Tra tutte le cinematografie dell’Estremo Oriente, probabilmente la sudcoreana è quella che guarda in modo più strutturato al modello hollywoodiano, un esempio che da diversi anni si cerca di seguire soprattutto a livello produttivo, con un’altissima professionalità nei vari reparti e con budget medio-alti. La conseguenza più immediata di questa sorta di “fordismo” del sistema cinematografico è una tendenza alla standardizzazione del prodotto: capita spesso che in un film sud-coreano si apprezzi la fattura complessiva, con la sensazione costante però di un déjà-vu, di un’idea usurata e riciclata. The Terror Live, terza regia per Kim Byung-woo e sua prima produzione mainstream, si muove per l’appunto su questo pericoloso crinale, riuscendo però progressivamente a liberarsi dal modello hollywoodiano grazie alla coerenza e alla radicalità del discorso che porta avanti.
Hollywood, Corea
Vengono in mente almeno due film americani guardando The Terror Live: il primo è Quinto potere di Sidney Lumet, il secondo è Mad City – Assalto alla notizia di Costa-Gavras. In effetti la storia del conduttore televisivo – che, declassato a speaker radiofonico, pensa di rilanciare la sua carriera sfruttando il contatto che riesce ad avere con un pericoloso terrorista – suona immediatamente già vista e sentita e l’impressione viene confermata nei primi minuti del film: il cinismo mediatico, la fascinazione per la morte in diretta, la spettacolarizzazione della violenza sono tutti temi affrontati in lungo e largo sia nei film di Lumet e di Costa-Gavras che in altri grandi titoli del cinema americano (Osterman Weekend di Sam Peckinpah, per esempio). In particolare per The Terror Live sembra fortissimo il legame con Mad City – Assalto alla notizia: in quel film del ’97 John Travolta prendeva in ostaggio una scolaresca in un museo e Dustin Hoffman, cronista relegato a seguire eventi locali, riacquistava notorietà nazionale grazie al fatto di trovarsi in loco. Non solo, anche in The Terror Live – come nella pellicola di Costa-Gavras – si instaura un rapporto privilegiato tra il giornalista e il terrorista, una sorta di condivisione comune rispetto ai torti subiti dalla società. La differenza fondamentale sta nel fatto che nel film di Kim Byung-woo il terrorista è invisibile e comunica via telefono; fa perciò saltare ponti e altri edifici in virtù di una quasi soprannaturale ubiquità. Il suo è un potere fantasmatico e dunque potenzialmente invincibile.
La claustrofobia in diretta
Praticamente tutto ambientato nello studio radiofonico in cui il protagonista si ritrova estemporaneamente a condurre il TG nazionale, The Terror Live è la dimostrazione di come si possa costruire un thriller avvincente senza mai uscire da una stanza.
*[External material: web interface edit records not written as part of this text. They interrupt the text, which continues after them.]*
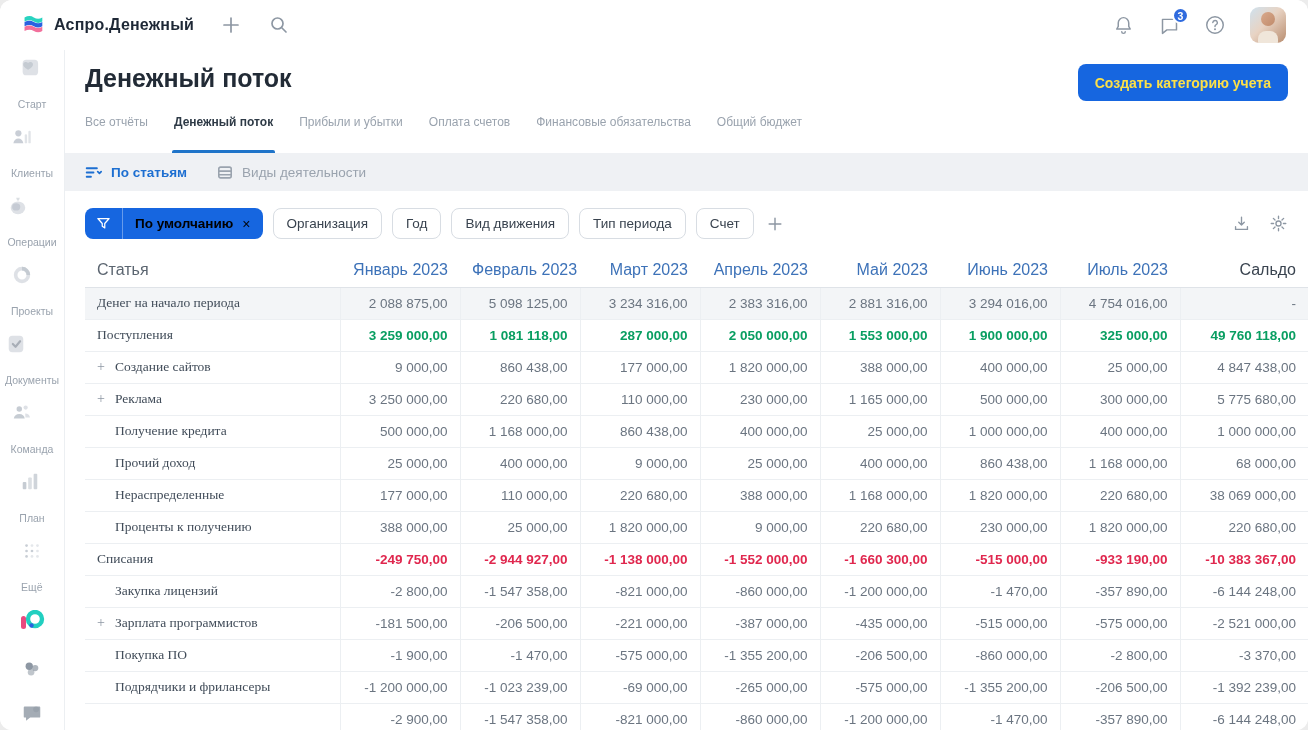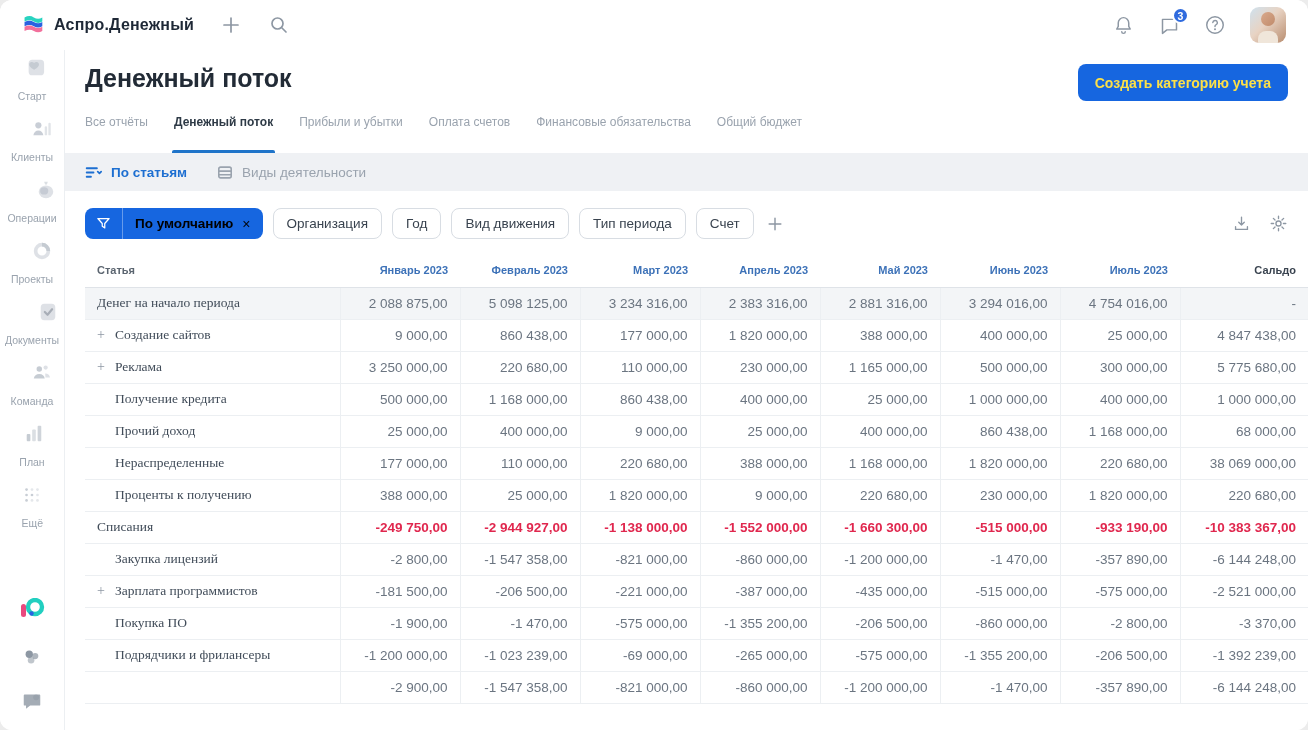"Старт" .side-item { align-items: flex-end -> flex-start; gap: 8px -> 16px }
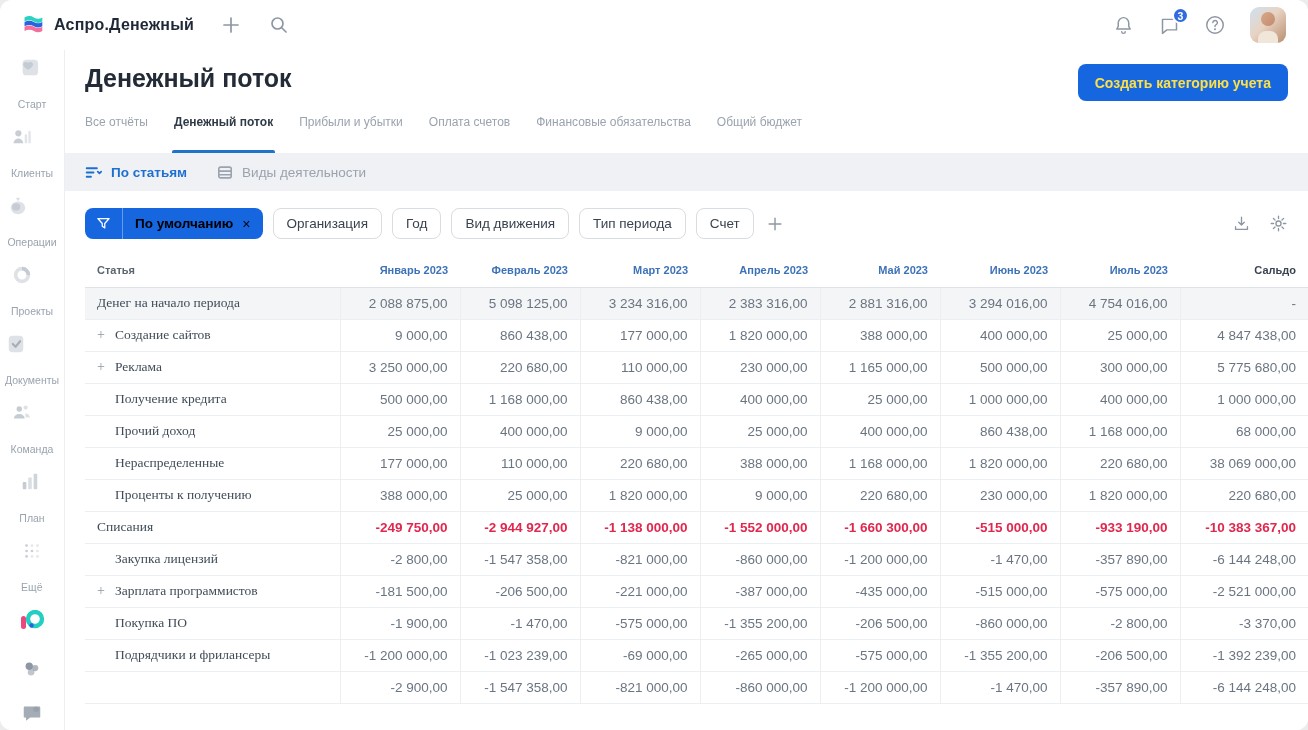"Статья" th { font-size: 11px -> 16px; font-weight: 700 -> 400 }
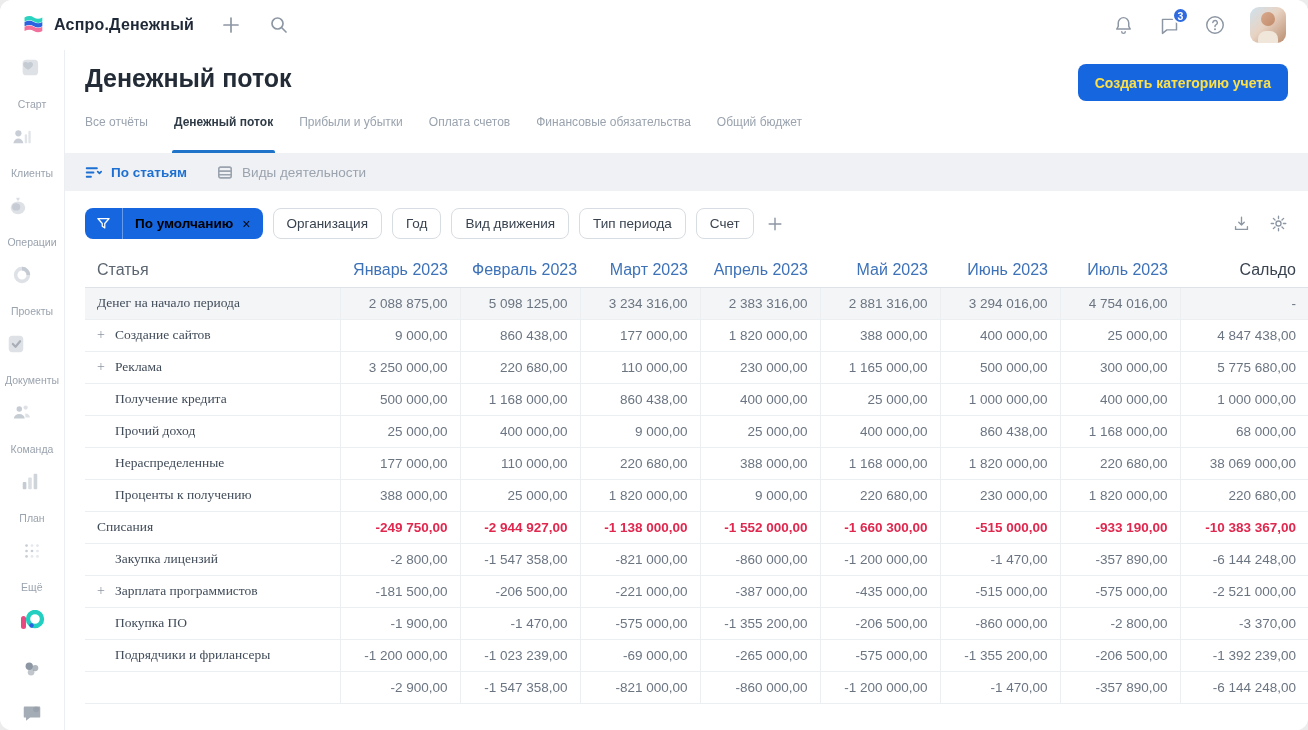"Поступления" tr.income { html: none -> <tr> <td> <span> <span>Поступления</span> </span> </td> <td>3 259 000,00</td> <td>1 081 118,00</td> <td>287 000,00</td> <td>2 050 000,00</td> <td>1 553 000,00</td> <td>1 900 000,00</td> <td>325 000,00</td> <td>49 760 118,00</td> </tr> }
Uno dei punti di forza del film – che lo emenda dai modelli hollywoodiani – è nella capacità di aver saputo aggiornare il discorso sui media: non solo TV che riprendono in diretta le immagini del ponte su cui è esplosa la bomba, ma anche telefonini e smartphone usati per comunicare segretamente con alti papaveri dello Stato, oltre a decine di altri schermi sintonizzati su altri canali. La parcellizzazione mediatica, più che creare confusione, serve ad articolare un discorso composto di mille informazioni provenienti dall’esterno che, come in un imbuto, finiscono per confluire nello studio in cui si trova il protagonista: quella stanza di pochi metri quadrati diventa improvvisamente il centro pulsante di un intero paese.
Attacco al cuore dello Stato
Nei serrati confronti telefonici che hanno il giornalista e il terrorista viene man mano alla luce il motivo per cui quest’ultimo si è reinventato bombarolo: vuole vendicare la morte di alcuni suoi colleghi operai, scomparsi durante il restauro del ponte, e pretende perciò le scuse ufficiali del governo che, fino a quel momento, non si è peritato neppure di risarcire le vittime. Ecco che a questo punto The Terror Live diventa un film in cui si riflette sul rapporto tra il singolo cittadino e le istituzioni e dove i media finiscono per funzionare da cassa di risonanza. Ed è questo che alla fine diventa il vero tema del film: la possibilità di dare voce al singolo e la folle idea che si debba piazzare una bomba da qualche parte per cercare di trovare qualcuno disposto ad ascoltarti. Che un prodotto mainstream come questo – capace di diventare uno dei maggiori incassi del 2013 in Sud Corea – metta al suo centro una critica così radicale – e persino eversiva – nei confronti dello Stato è davvero sorprendente. E v’è da dire che a Hollywood non sono mai arrivati a tanto.